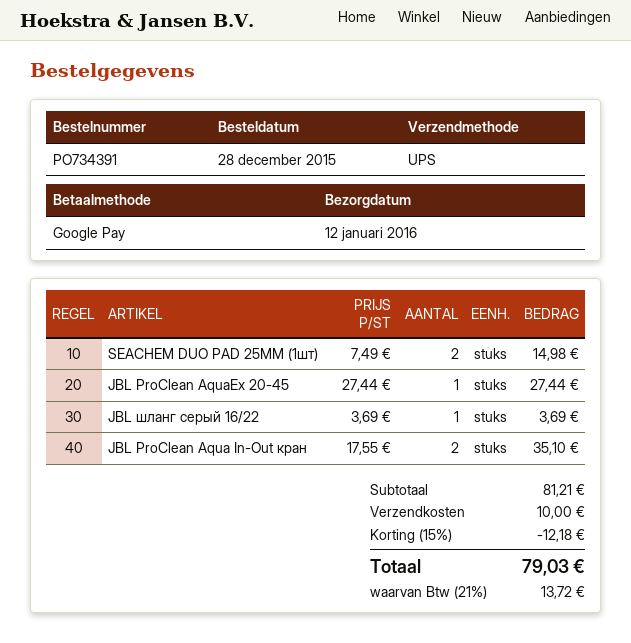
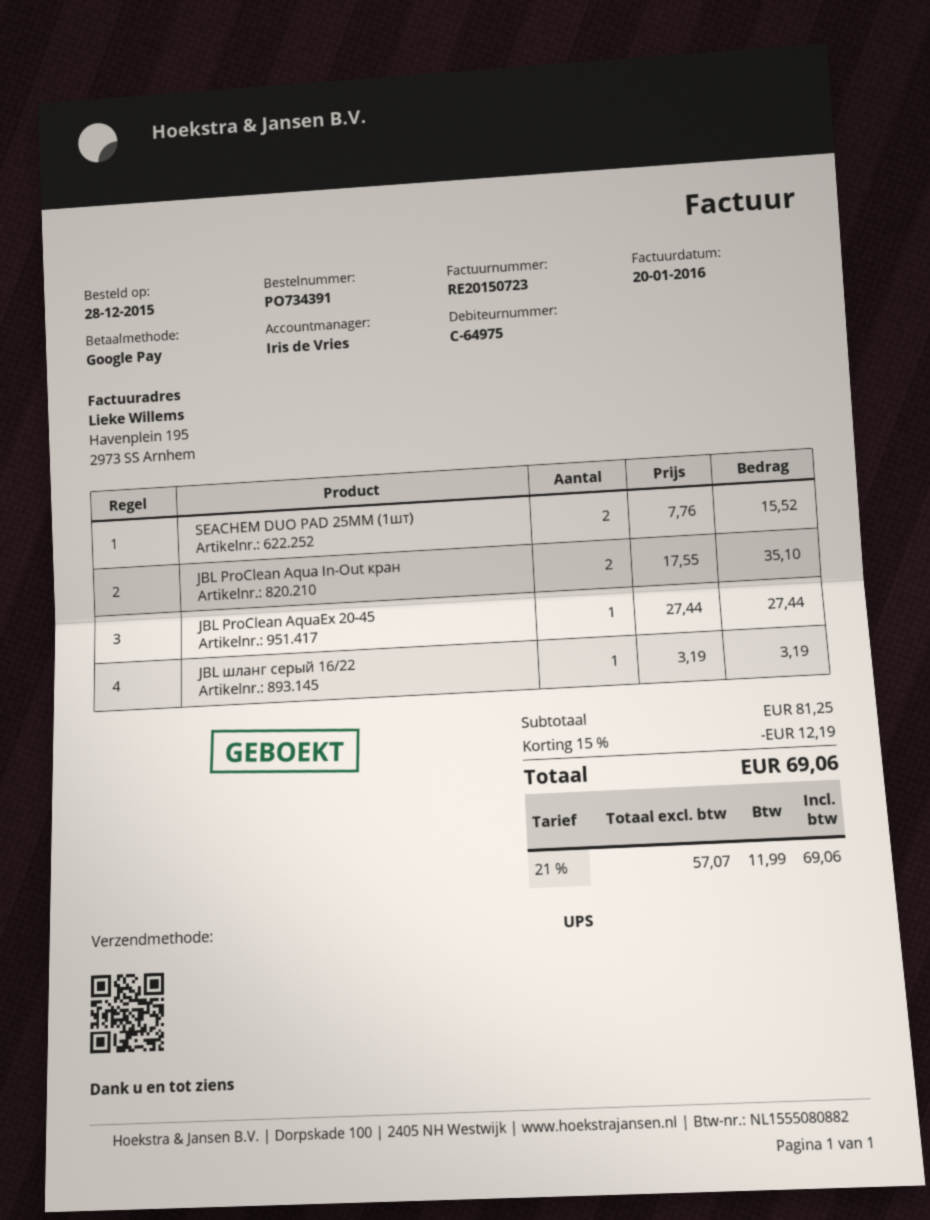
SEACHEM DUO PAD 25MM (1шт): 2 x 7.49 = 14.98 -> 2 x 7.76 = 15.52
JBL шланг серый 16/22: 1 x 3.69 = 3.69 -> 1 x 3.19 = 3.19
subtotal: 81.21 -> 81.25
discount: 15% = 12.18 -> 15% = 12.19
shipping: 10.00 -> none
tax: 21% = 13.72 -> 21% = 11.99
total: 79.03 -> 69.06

════════════════════

### Exercise goal
Give the entries again word for word, but skip the pictures.

### Exercise output
SEACHEM DUO PAD 25MM (1шт): 2 x 7.49 = 14.98 -> 2 x 7.76 = 15.52
JBL шланг серый 16/22: 1 x 3.69 = 3.69 -> 1 x 3.19 = 3.19
subtotal: 81.21 -> 81.25
discount: 15% = 12.18 -> 15% = 12.19
shipping: 10.00 -> none
tax: 21% = 13.72 -> 21% = 11.99
total: 79.03 -> 69.06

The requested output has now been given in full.